To do: Your answer must be every line of the data that contains "word".

Data to process:
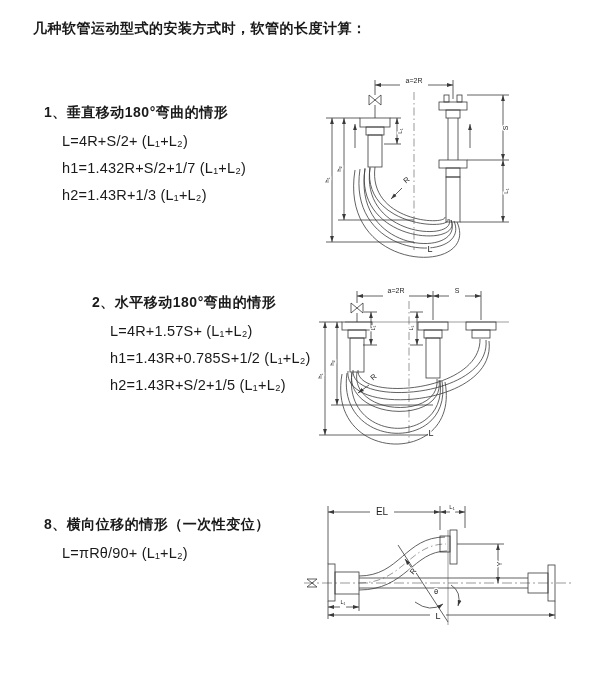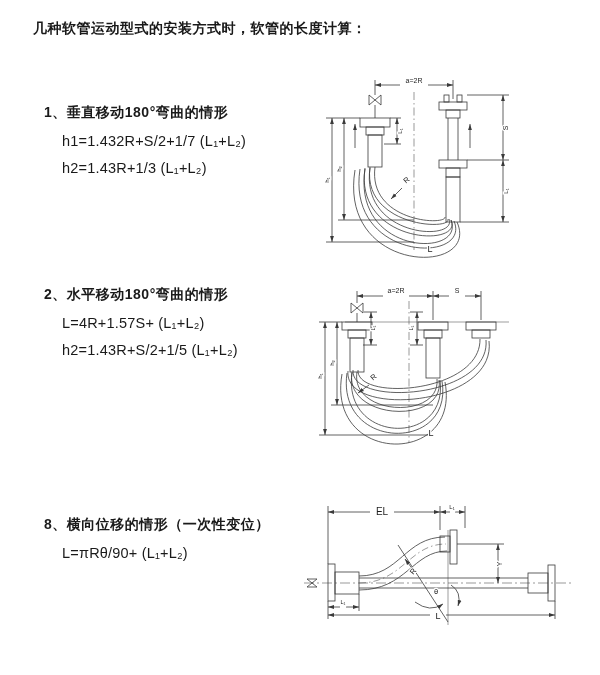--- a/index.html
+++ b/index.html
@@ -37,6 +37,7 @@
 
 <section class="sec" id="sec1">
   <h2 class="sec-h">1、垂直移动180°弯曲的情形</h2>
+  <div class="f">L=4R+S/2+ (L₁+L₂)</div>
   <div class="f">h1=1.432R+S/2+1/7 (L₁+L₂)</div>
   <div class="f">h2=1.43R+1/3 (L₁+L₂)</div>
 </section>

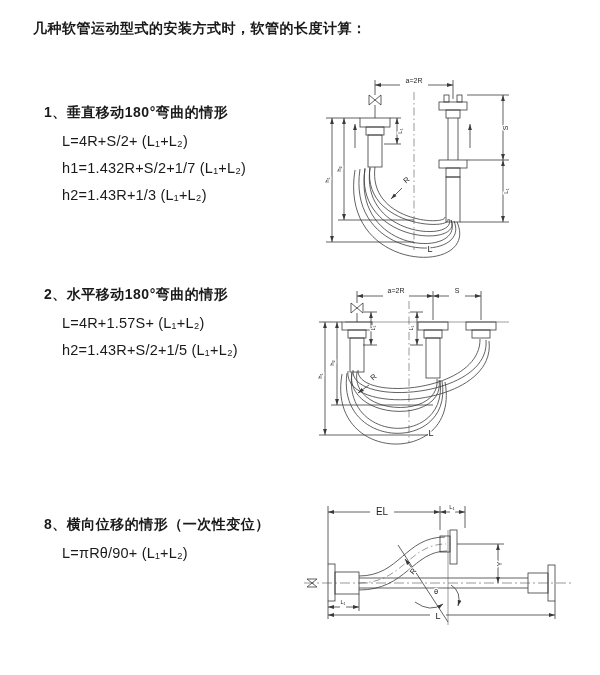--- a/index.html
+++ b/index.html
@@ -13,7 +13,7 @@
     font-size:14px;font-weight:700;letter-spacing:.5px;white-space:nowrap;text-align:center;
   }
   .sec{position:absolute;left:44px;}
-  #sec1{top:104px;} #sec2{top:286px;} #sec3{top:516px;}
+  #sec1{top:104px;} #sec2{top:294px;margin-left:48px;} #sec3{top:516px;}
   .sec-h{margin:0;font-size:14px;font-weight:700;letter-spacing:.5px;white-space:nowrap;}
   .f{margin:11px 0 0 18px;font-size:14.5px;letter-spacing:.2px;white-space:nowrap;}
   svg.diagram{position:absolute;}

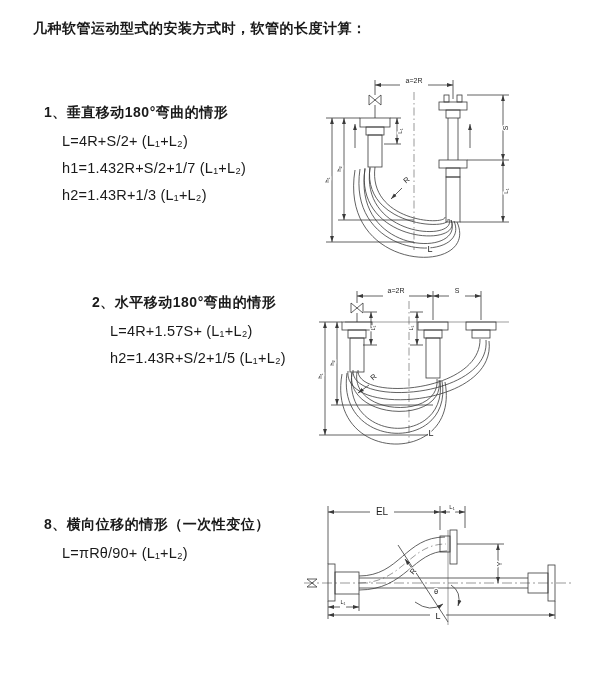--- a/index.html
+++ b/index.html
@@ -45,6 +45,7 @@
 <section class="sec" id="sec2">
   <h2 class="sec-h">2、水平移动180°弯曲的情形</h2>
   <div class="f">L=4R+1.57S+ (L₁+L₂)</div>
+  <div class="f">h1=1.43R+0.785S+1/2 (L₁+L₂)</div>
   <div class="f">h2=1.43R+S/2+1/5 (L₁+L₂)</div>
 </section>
---
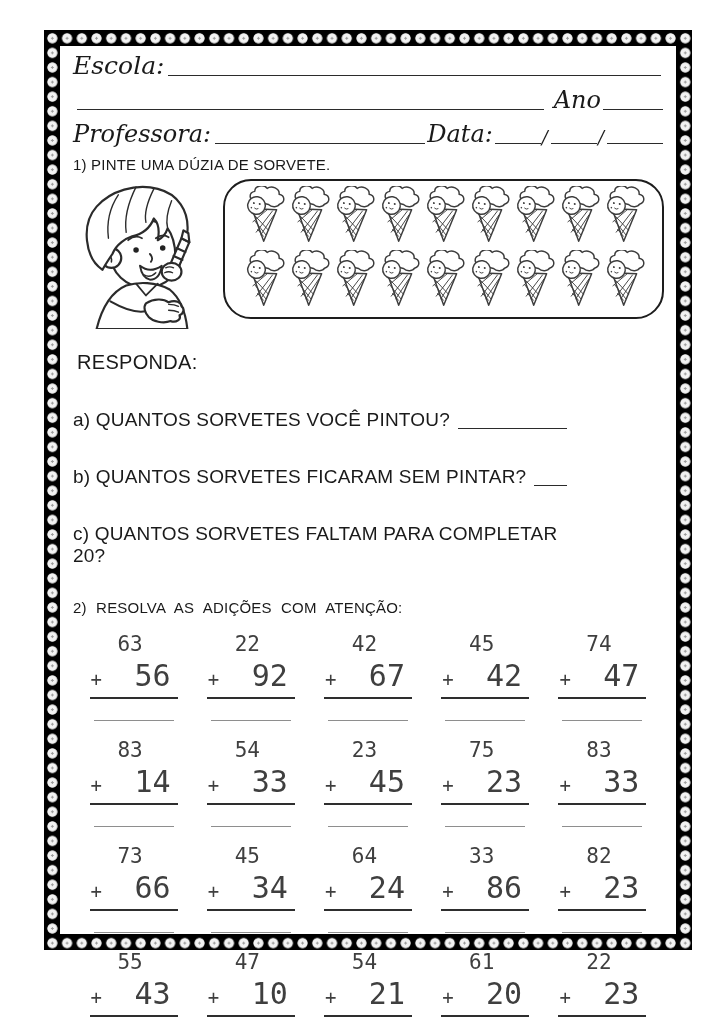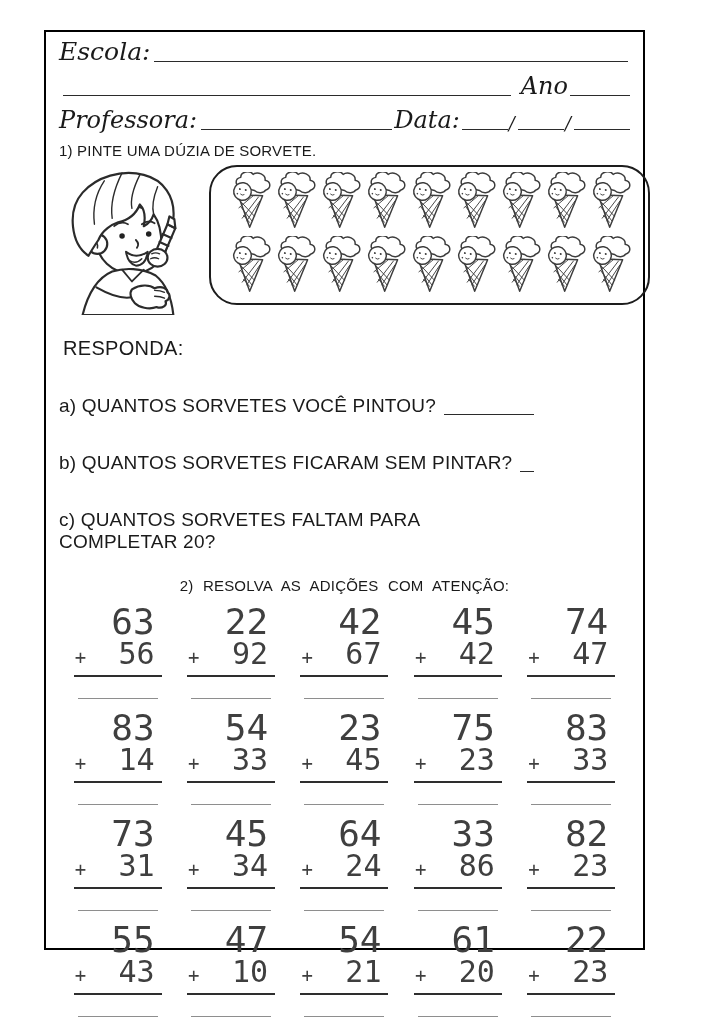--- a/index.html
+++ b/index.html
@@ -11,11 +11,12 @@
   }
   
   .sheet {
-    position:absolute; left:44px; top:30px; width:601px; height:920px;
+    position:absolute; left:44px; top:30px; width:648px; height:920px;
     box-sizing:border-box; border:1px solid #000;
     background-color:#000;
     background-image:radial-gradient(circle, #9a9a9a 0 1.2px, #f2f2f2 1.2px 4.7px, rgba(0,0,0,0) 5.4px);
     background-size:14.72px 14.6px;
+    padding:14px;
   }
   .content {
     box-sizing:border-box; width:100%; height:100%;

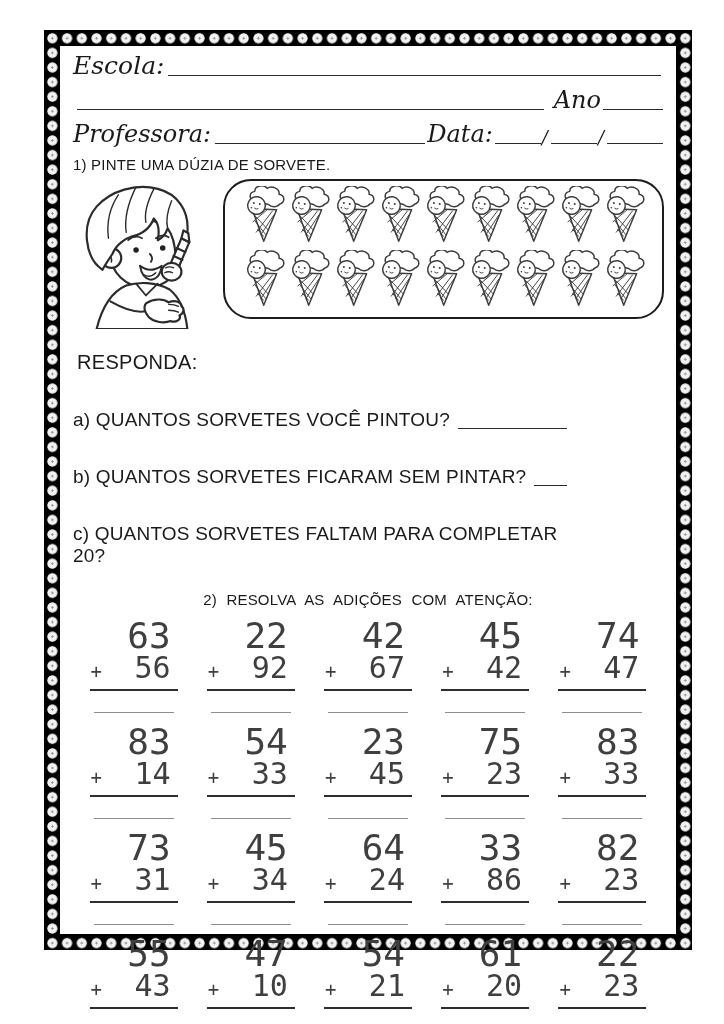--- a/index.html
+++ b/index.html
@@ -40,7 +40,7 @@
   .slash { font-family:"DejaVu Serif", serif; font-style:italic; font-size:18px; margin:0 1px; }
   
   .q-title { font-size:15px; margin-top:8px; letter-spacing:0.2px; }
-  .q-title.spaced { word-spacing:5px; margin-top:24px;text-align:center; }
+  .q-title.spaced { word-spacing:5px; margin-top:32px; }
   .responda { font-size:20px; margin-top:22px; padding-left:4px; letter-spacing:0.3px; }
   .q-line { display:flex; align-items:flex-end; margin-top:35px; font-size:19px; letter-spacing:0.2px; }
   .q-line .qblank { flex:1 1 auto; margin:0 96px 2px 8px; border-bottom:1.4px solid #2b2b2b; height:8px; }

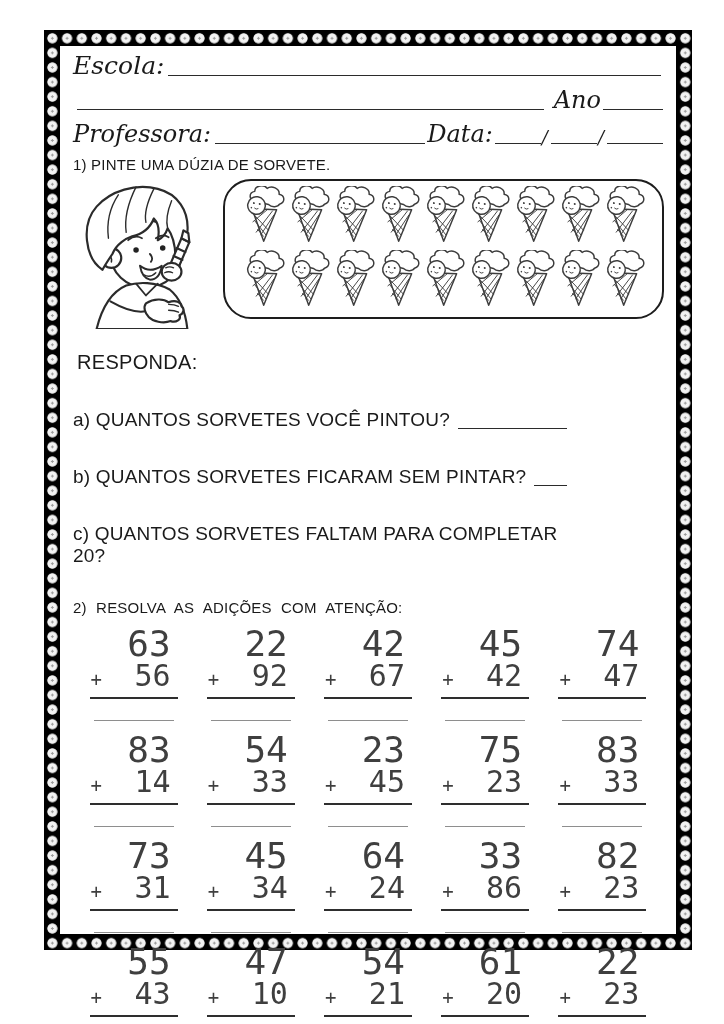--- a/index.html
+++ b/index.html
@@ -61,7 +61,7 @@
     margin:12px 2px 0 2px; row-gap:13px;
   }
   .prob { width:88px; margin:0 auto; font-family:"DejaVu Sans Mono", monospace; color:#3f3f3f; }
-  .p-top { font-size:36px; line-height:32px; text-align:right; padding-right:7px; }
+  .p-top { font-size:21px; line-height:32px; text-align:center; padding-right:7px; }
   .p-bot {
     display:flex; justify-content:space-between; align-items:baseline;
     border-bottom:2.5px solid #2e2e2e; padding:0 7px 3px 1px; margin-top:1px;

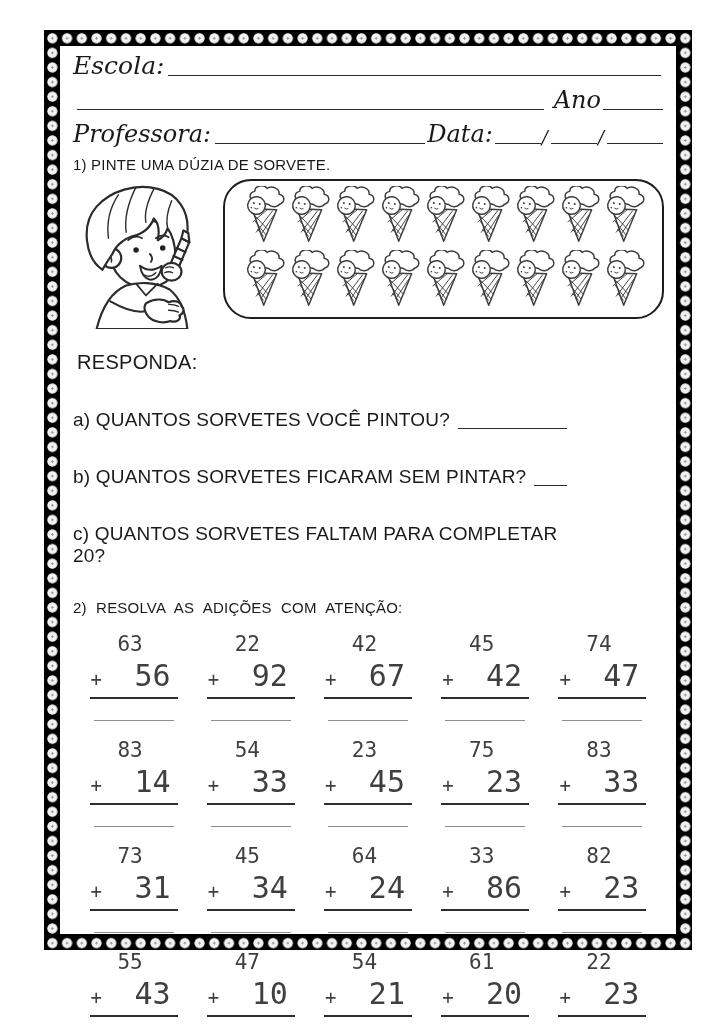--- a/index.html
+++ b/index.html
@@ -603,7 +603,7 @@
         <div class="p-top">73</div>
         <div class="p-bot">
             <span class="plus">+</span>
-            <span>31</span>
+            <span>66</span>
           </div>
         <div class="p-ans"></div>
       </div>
* * *
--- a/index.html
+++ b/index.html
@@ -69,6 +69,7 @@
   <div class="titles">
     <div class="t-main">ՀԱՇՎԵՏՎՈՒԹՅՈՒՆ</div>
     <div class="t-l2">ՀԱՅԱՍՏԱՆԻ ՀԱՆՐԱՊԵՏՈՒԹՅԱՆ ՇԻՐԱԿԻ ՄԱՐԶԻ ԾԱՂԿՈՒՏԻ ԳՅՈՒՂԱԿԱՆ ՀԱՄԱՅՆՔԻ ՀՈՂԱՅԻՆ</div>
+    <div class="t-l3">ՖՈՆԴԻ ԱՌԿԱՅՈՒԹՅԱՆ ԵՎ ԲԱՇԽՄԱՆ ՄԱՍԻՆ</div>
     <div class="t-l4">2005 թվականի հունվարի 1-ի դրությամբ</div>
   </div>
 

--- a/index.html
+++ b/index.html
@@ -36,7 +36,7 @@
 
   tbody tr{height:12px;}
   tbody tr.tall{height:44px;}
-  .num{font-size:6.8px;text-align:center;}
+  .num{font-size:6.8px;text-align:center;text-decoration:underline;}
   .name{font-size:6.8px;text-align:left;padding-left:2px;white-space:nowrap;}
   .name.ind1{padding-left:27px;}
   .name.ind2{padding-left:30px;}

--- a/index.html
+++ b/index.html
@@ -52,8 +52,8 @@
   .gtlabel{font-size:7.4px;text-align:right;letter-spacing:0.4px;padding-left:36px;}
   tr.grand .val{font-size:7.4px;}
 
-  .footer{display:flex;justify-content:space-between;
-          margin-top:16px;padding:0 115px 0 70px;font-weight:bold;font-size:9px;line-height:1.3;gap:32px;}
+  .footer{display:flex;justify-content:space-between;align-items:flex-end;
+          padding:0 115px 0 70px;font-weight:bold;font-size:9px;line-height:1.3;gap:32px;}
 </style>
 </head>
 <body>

Answer to this task:
-  .q-title.spaced { word-spacing:5px; margin-top:24px;text-align:center; }
+  .q-title.spaced { word-spacing:5px; margin-top:32px; }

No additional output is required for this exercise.